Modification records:
"""

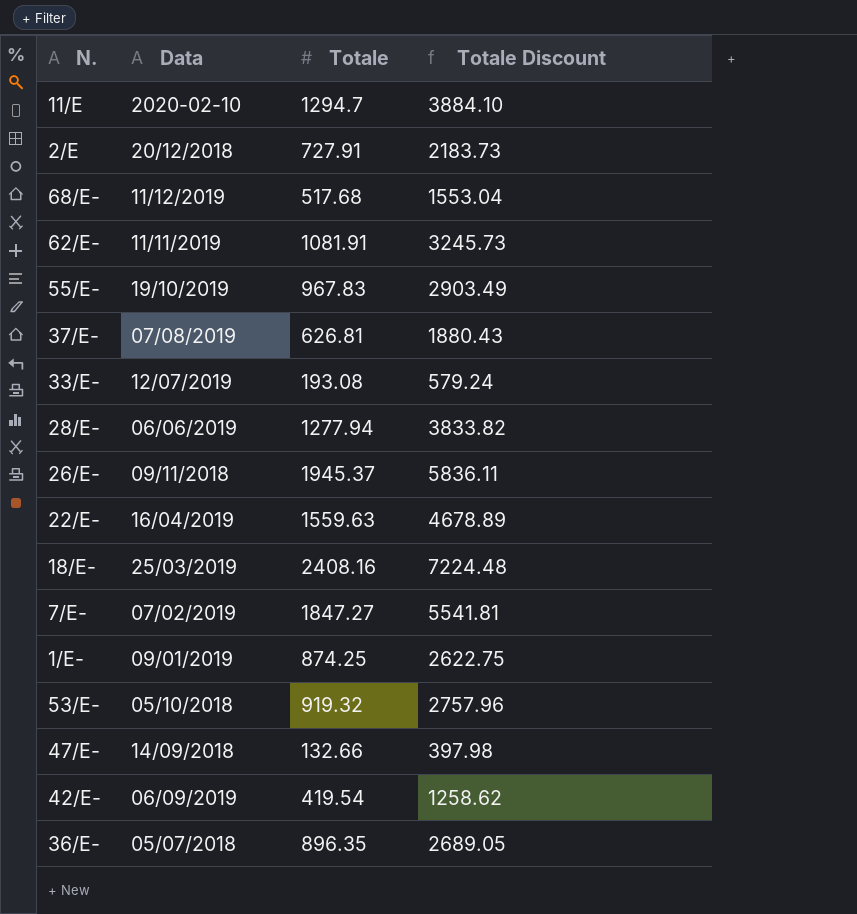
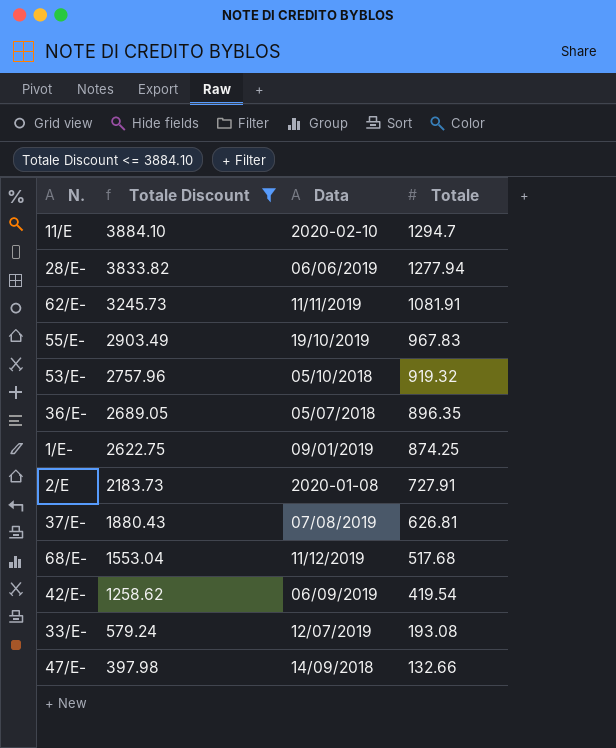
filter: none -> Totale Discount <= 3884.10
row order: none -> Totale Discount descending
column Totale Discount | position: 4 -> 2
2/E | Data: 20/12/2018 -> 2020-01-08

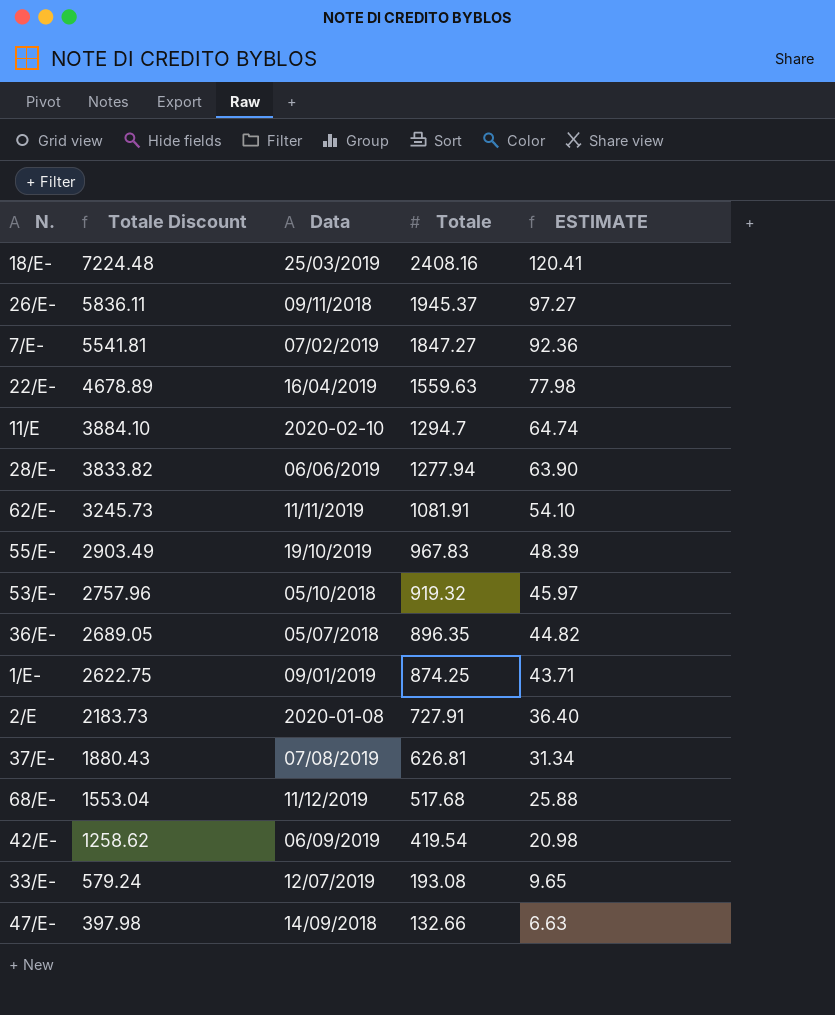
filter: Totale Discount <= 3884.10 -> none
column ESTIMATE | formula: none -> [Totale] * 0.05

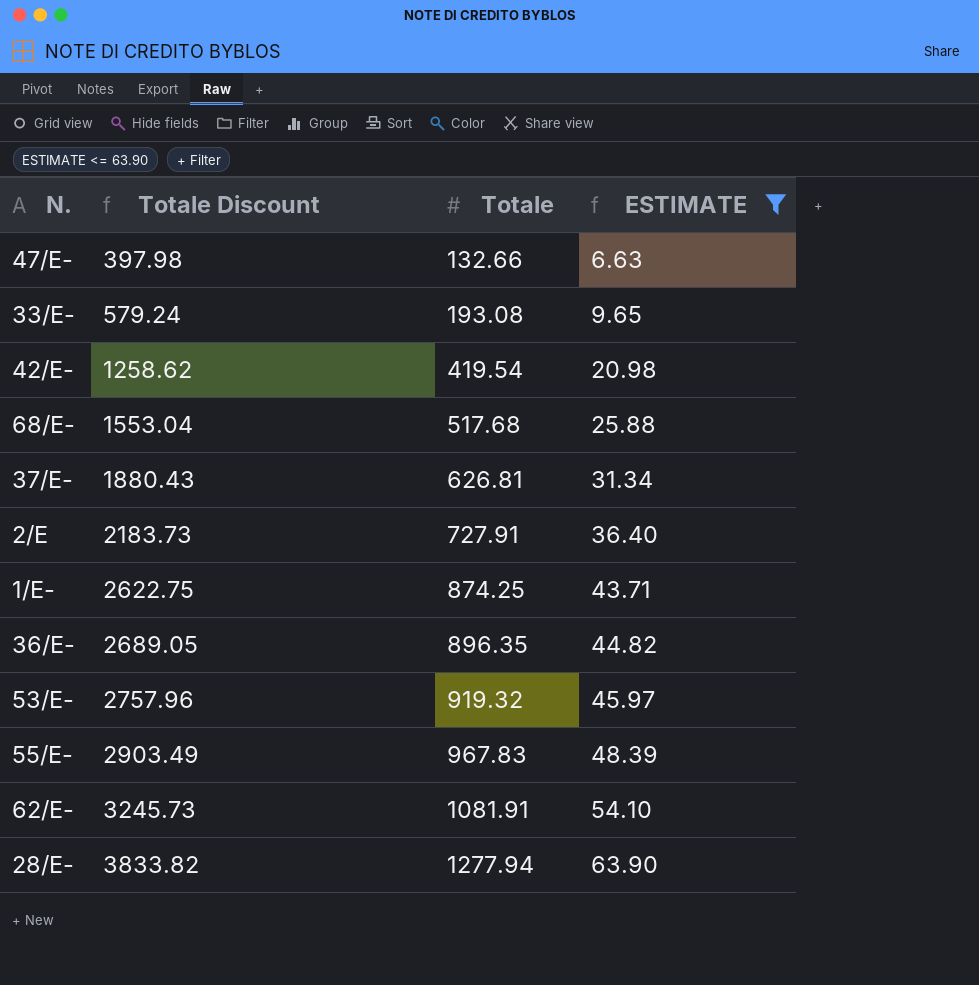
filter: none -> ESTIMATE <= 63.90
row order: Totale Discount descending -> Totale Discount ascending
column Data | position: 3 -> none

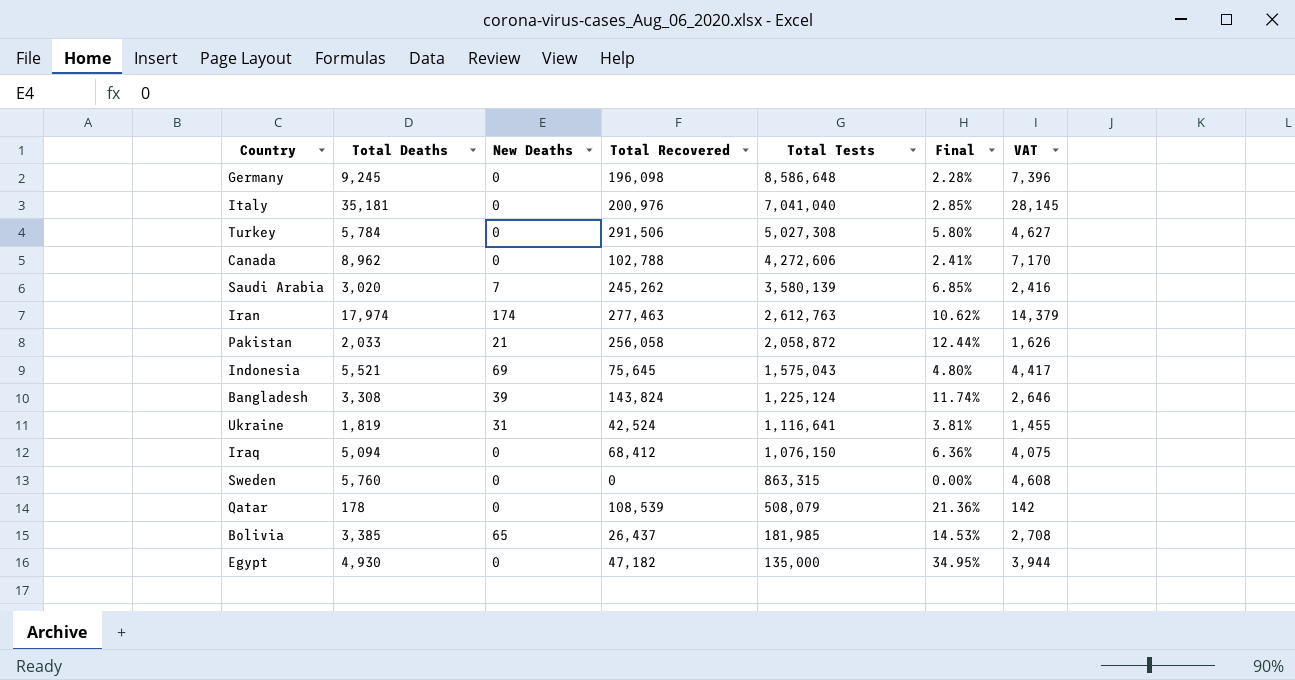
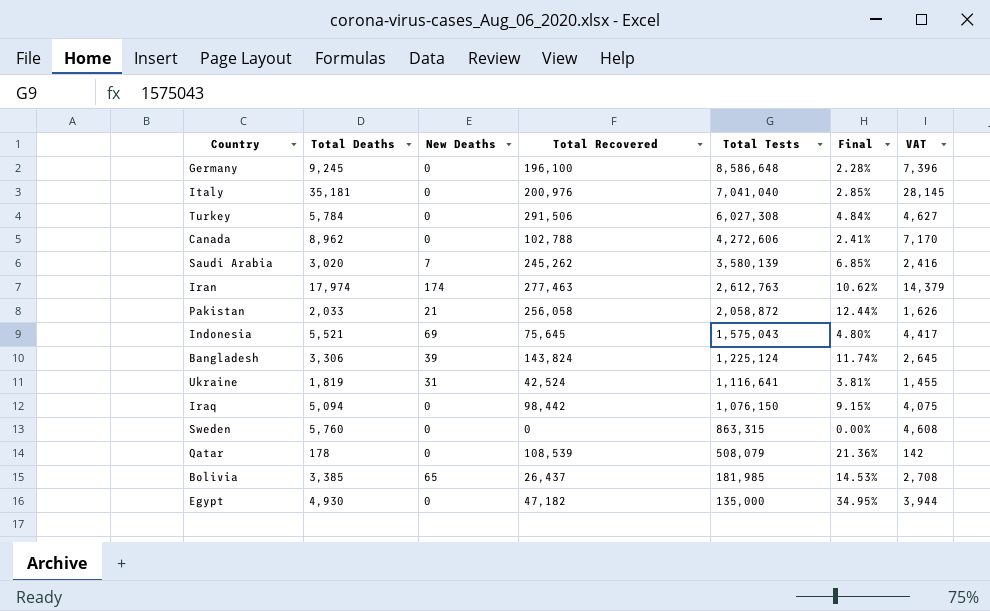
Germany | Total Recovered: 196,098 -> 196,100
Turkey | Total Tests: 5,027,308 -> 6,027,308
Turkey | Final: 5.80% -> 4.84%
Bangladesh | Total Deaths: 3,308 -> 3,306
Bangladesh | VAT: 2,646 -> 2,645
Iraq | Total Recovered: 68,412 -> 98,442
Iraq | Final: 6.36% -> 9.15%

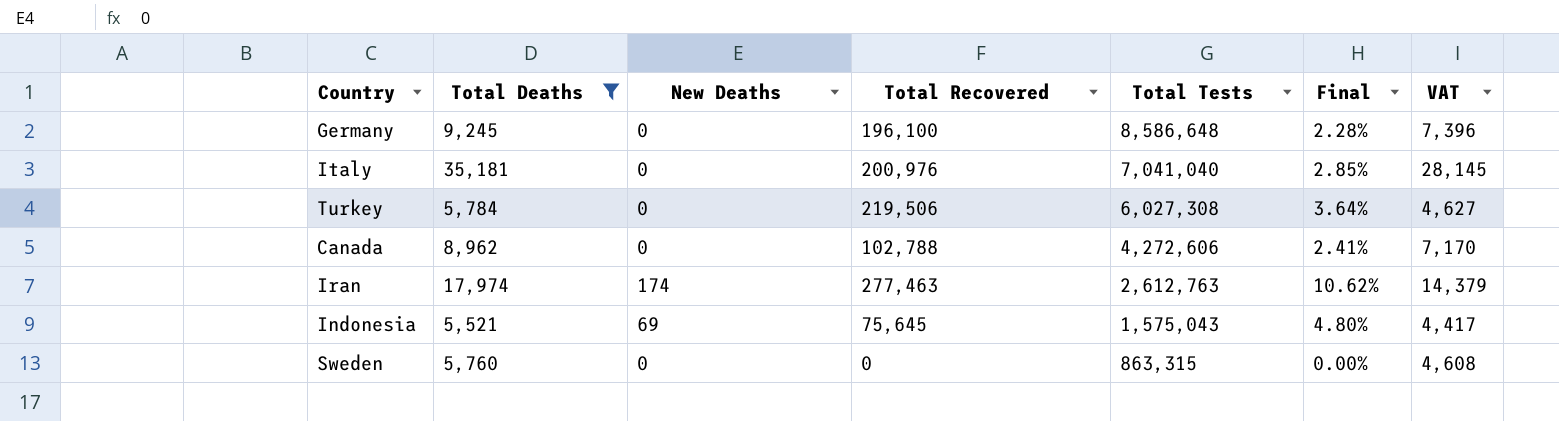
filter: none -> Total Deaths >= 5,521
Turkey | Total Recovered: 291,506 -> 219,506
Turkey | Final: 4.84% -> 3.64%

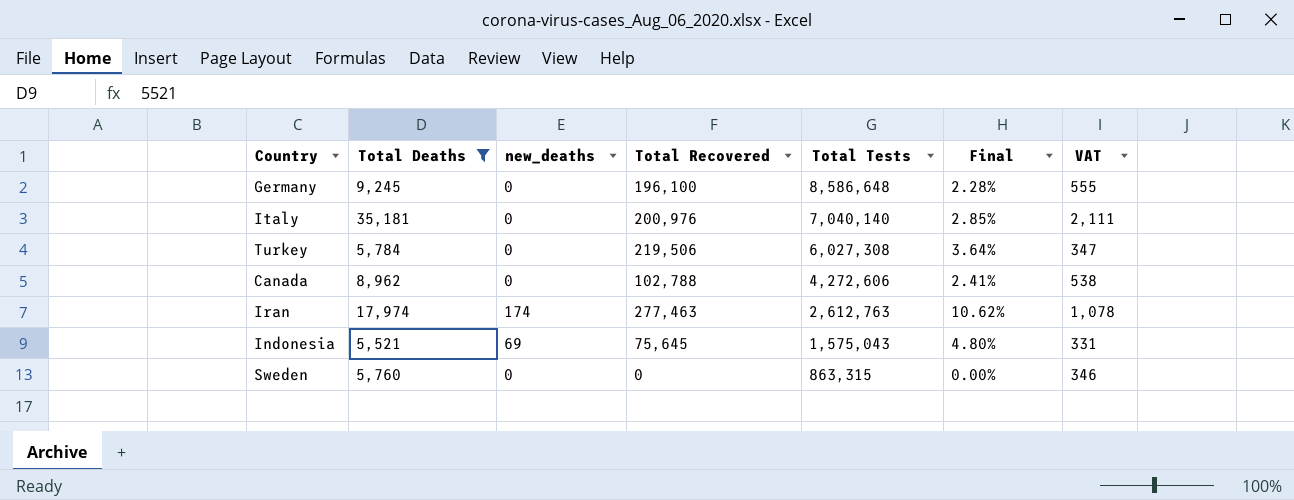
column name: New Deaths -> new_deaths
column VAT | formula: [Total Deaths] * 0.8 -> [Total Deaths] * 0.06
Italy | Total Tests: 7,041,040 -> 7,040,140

"""

Work required: Without including any pictures, output all the entries above exactly.

Written solution:
filter: none -> Totale Discount <= 3884.10
row order: none -> Totale Discount descending
column Totale Discount | position: 4 -> 2
2/E | Data: 20/12/2018 -> 2020-01-08

filter: Totale Discount <= 3884.10 -> none
column ESTIMATE | formula: none -> [Totale] * 0.05

filter: none -> ESTIMATE <= 63.90
row order: Totale Discount descending -> Totale Discount ascending
column Data | position: 3 -> none

Germany | Total Recovered: 196,098 -> 196,100
Turkey | Total Tests: 5,027,308 -> 6,027,308
Turkey | Final: 5.80% -> 4.84%
Bangladesh | Total Deaths: 3,308 -> 3,306
Bangladesh | VAT: 2,646 -> 2,645
Iraq | Total Recovered: 68,412 -> 98,442
Iraq | Final: 6.36% -> 9.15%

filter: none -> Total Deaths >= 5,521
Turkey | Total Recovered: 291,506 -> 219,506
Turkey | Final: 4.84% -> 3.64%

column name: New Deaths -> new_deaths
column VAT | formula: [Total Deaths] * 0.8 -> [Total Deaths] * 0.06
Italy | Total Tests: 7,041,040 -> 7,040,140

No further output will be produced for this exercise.